The Beauty of Europe
by Olivia Maurer
Netherlands: The Land of Flowers
This small yet beautiful country is run by a constitutional monarchy, which implies that they are ruled by a King (Willem-Alexander) and a Queen (Queen Maxima). Although they are a Queen and a King, their power over the country is limited, and they are not part of the European union ever since the late 1800's. Currently, their main concern is the rise in bankruptcy since 2013, which is still an ongoing concern.
There are many places to visit and admire, such as Tulip fields that cover the plains of the Northern part of The Netherlands which almost resemble boxes of crayons. You can often find many windmills in these areas, as the farmers use these to create electricity or water pumps since they are far away from a modern society, and do not have regular access to electricity and water pumps. Although the land in the Netherlands is known to be incredibly low (they were forced to create stone walls to act as flood barriers because it is low) wind still flows through the tulip fields regularly enough to keep the windmills spinning.

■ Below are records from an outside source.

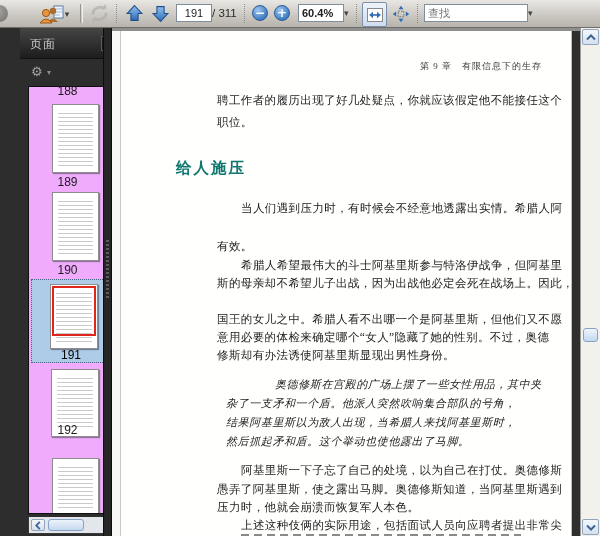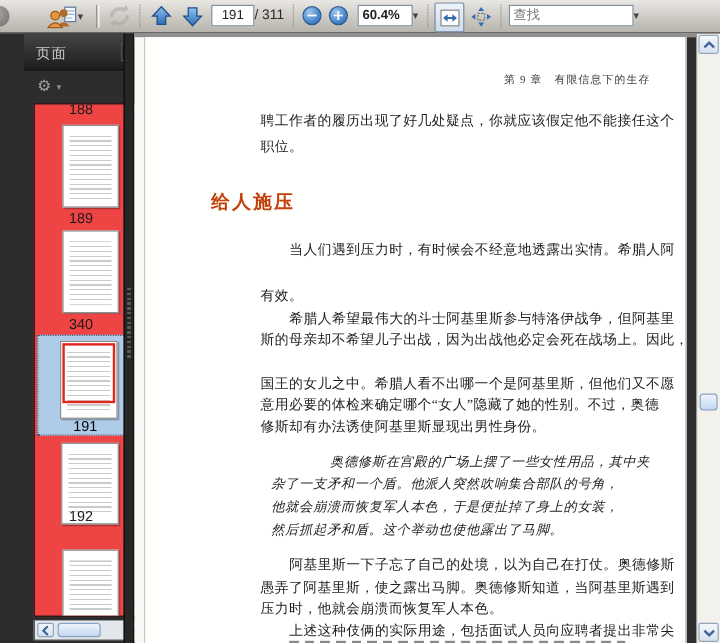--- a/index.html
+++ b/index.html
@@ -24,21 +24,21 @@
             background:radial-gradient(circle at 40% 35%,#a9a7a3,#6f6d69);}
   
   .sidebar{position:absolute;left:0;top:28px;width:103px;bottom:0;background:#2d2d2d;margin-left:20px;}
   .sb-header{position:absolute;left:0;top:0;width:103px;height:30px;
              background:linear-gradient(#454545,#1d1d1d);border-bottom:1px solid #111;}
   .sb-title{position:absolute;left:10px;top:8px;font:12px "Liberation Sans",sans-serif;color:#c9c9c9;letter-spacing:1px;}
   .sb-collapse{position:absolute;right:7px;top:8px;width:13px;height:13px;background:#191919;
                border:1px solid #5c5c5c;color:#bbb;font-size:8px;line-height:12px;text-align:center;}
   .sb-gear{position:absolute;left:11px;top:36px;color:#9aa0a4;font-size:13px;}
   .sb-gearcaret{position:absolute;left:27px;top:40px;color:#8a8a8a;font-size:8px;}
-  .thumb-list{position:absolute;left:8px;top:58px;width:93px;height:428px;background:#ef4444;
+  .thumb-list{position:absolute;left:8px;top:58px;width:93px;height:428px;background:#f0abfc;
               border:1px solid #101010;overflow:hidden;box-sizing:border-box;}
   .pglabel{position:absolute;width:77px;text-align:center;font:12px "Liberation Sans",sans-serif;color:#1b1b1b;}
   .pthumb{position:absolute;background:#fff;border:1px solid #8d8d8d;box-shadow:1px 1px 1px rgba(0,0,0,.35);}
   .tl{position:absolute;left:5px;right:5px;top:8px;bottom:6px;
       background:repeating-linear-gradient(180deg,#bdbdbd 0 1px,transparent 1px 4px);opacity:.8;}
   .sel191{position:absolute;left:2px;top:192px;width:74px;height:84px;background:#aecbe8;border:1px dotted #45637f;box-sizing:border-box;}
   .redrect{position:absolute;left:1px;top:1px;right:1px;height:46px;border:2px solid #e0251b;}
   .vsb{position:absolute;left:77px;top:0;width:15px;height:426px;background:#efeee8;border-left:1px solid #c9c8c2;}
   .hsb{position:absolute;left:8px;top:489px;width:93px;height:17px;background:#e3e6ea;border:1px solid #3a3a3a;border-top:none;box-sizing:border-box;}
   .sbtn{position:absolute;background:linear-gradient(#f5f8fb,#d4e0ef);border:1px solid #92a5bd;
@@ -52,21 +52,21 @@
   .docarea{position:absolute;left:112px;top:28px;width:468px;bottom:0;background:#f8f8f5;text-align:center;}
   .topstrip{position:absolute;left:0;top:0;width:468px;height:3px;background:#8f8f8f;}
   .page{position:absolute;left:8px;top:3px;width:450px;bottom:0;background:#fffffe;
         border-left:1px solid #c9c9c6;border-right:1px solid #bfbfbc;overflow:hidden;}
   .shadow{position:absolute;right:0;top:3px;width:8px;bottom:0;background:#2f2f2f;}
   .runhead{position:absolute;left:299px;top:29px;font:9px "Liberation Serif",serif;color:#3b3b3b;letter-spacing:1px;white-space:nowrap;}
   .bl{position:absolute;left:96px;font:11.5px "Liberation Serif",serif;color:#1c1c1c;letter-spacing:.4px;white-space:nowrap;}
   .ind{left:120px;}
   .ql{position:absolute;left:105px;font:italic 11px "Liberation Serif",serif;color:#222;letter-spacing:.6px;white-space:nowrap;}
   .ind2{left:154px;}
-  .sechead{position:absolute;left:55px;font:bold 15.5px "Liberation Sans",sans-serif;color:#c2410c;letter-spacing:2px;white-space:nowrap;}
+  .sechead{position:absolute;left:55px;font:bold 15.5px "Liberation Sans",sans-serif;color:#0f766e;letter-spacing:2px;white-space:nowrap;}
   .cutline{position:absolute;left:120px;width:280px;height:3px;overflow:hidden;
            background:repeating-linear-gradient(90deg,#8a8a8a 0 8px,transparent 8px 13px);}
   .mainsb{position:absolute;left:580px;top:28px;width:20px;bottom:0;background:#f2f1eb;border-left:1px solid #9a9a96;}
 </style>
 </head>
 <body>
 
 <svg width="0" height="0" style="position:absolute">
   <defs>
     <linearGradient id="arrB" x1="0" y1="0" x2="0" y2="1">
@@ -172,21 +172,21 @@
       <div class="pglabel" style="left:0;top:-3px">188</div>
 
       <div class="pthumb" style="left:23px;top:17px;width:45px;height:67px">
         <div class="tl"></div>
         </div>
       <div class="pglabel" style="left:0;top:88px">189</div>
 
       <div class="pthumb" style="left:23px;top:105px;width:45px;height:67px">
         <div class="tl"></div>
         </div>
-      <div class="pglabel" style="left:0;top:176px">340</div>
+      <div class="pglabel" style="left:0;top:176px">190</div>
 
       <div class="sel191">
         <div class="pthumb" style="left:18px;top:4px;width:46px;height:63px">
           <div class="tl"></div>
           <div class="redrect"></div>
         </div>
         <div class="pglabel" style="left:2px;top:68px;width:74px;color:#000">191</div>
       </div>
 
       <div class="pthumb" style="left:22px;top:282px;width:46px;height:66px">
@@ -248,21 +248,21 @@
       <div class="bl" style="top:208px">有效。</div>
 
       <div class="bl ind" style="top:227px">希腊人希望最伟大的斗士阿基里斯参与特洛伊战争，但阿基里</div>
       <div class="bl" style="top:245px">斯的母亲却不希望儿子出战，因为出战他必定会死在战场上。因此，</div>
       <div class="bl" style="top:281px">国王的女儿之中。希腊人看不出哪一个是阿基里斯，但他们又不愿</div>
       <div class="bl" style="top:299px">意用必要的体检来确定哪个“女人”隐藏了她的性别。不过，奥德</div>
       <div class="bl" style="top:317px">修斯却有办法诱使阿基里斯显现出男性身份。</div>
 
       <div class="ql" style="top:365px">杂了一支矛和一个盾。他派人突然吹响集合部队的号角，</div>
       <div class="ql ind2" style="top:346px">奥德修斯在宫殿的广场上摆了一些女性用品，其中夹</div>
-      <div class="ql" style="top:384px">他就会崩溃而恢复军人本色，于是便扯掉了身上的女装，</div>
+      <div class="ql" style="top:384px">结果阿基里斯以为敌人出现，当希腊人来找阿基里斯时，</div>
       <div class="ql" style="top:403px">然后抓起矛和盾。这个举动也使他露出了马脚。</div>
 
       <div class="bl ind" style="top:432px">阿基里斯一下子忘了自己的处境，以为自己在打仗。奥德修斯</div>
       <div class="bl" style="top:451px">愚弄了阿基里斯，使之露出马脚。奥德修斯知道，当阿基里斯遇到</div>
       <div class="bl" style="top:469px">压力时，他就会崩溃而恢复军人本色。</div>
       <div class="bl ind" style="top:487px">上述这种伎俩的实际用途，包括面试人员向应聘者提出非常尖</div>
       <div class="cutline" style="top:503px"></div>
     </div>
   </div>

Other popular attractions are the streets of the country that sell flowers and other popular exports. The Netherlands gives off a very small-town Dutch feeling in most parts of the country. Historical landmarks include the infamous Anne Frank house, where Anne Frank and her family took refuge in their family friend's attic in WWII.
Before you decide to visit the Netherlands, there are certain things you must know. Their official language is Dutch, so unless you are visiting this part of Europe for a short time, or if you are in a popular location where tourists are usually found (they usually speak English in these parts), you should at least know a few key phrases. Although 42% of the population do not have a religion, 30% is Catholic.
Their currency is the Euro, so you may need to visit a bank before doing anything else.
The Anne Frank House & Museum
Not to be confused with the French flag, the Netherlands flag is Red, White, and Blue, not Blue, White, and Red.
Norway: Land of Fish
The land is typically low. There are not many sudden elevations in the ground,which makes it easy for people to travel without having to make any dangerous drives over mountains or any sudden drops. There are, however, many many mountains in some areas of Norway, which are popular geographical landmarks, especially the fjords in Trolltunga, and the mountains above Oslo river.
With 5,000,000+ people, Norway is home for many Dutch people (which means that their official language is Dutch), who's main religion, at a whopping 82%, is the Church of Norway (Evangelical Lutheran), which practices Roman Catholicism.
While visiting Norway, tourists should consider visiting places such as the capital of Norway, Oslo, and Trolltunga (featured in the picture above).
Switzerland: Land of Cheese and Chocolate
Their government is a Confederationl, or a Federal Council, which is a government run by multiple branches and people. The President of the Confederation is a man named
Didier Burkhalter. He has a limited power, and so does the rest of the Confederation.
With a population of 5,000,000+ people, Switzerland is still a very rural country in most parts, with nature and foliage everywhere, along with long, calming plains of grass and cattle. But this does not necessarily mean that all of Switzerland is rural. There are a couple large cities, such as Zurich. Although they are cities, they are not necessarily the big cities with skyscrapers and street lights everywhere like we've gotten used to imagining. Zurich, and many other Swiss cities, are usually well kept-looking, and the buildings are usually made of bricks.
Good places to visit in Switzerland are not hard to find, as all of it is usually beautiful. However, the most popular of the tourist attractions are Switzerlands many castles, like Chateau de Prangins, home to the Swiss National Museum.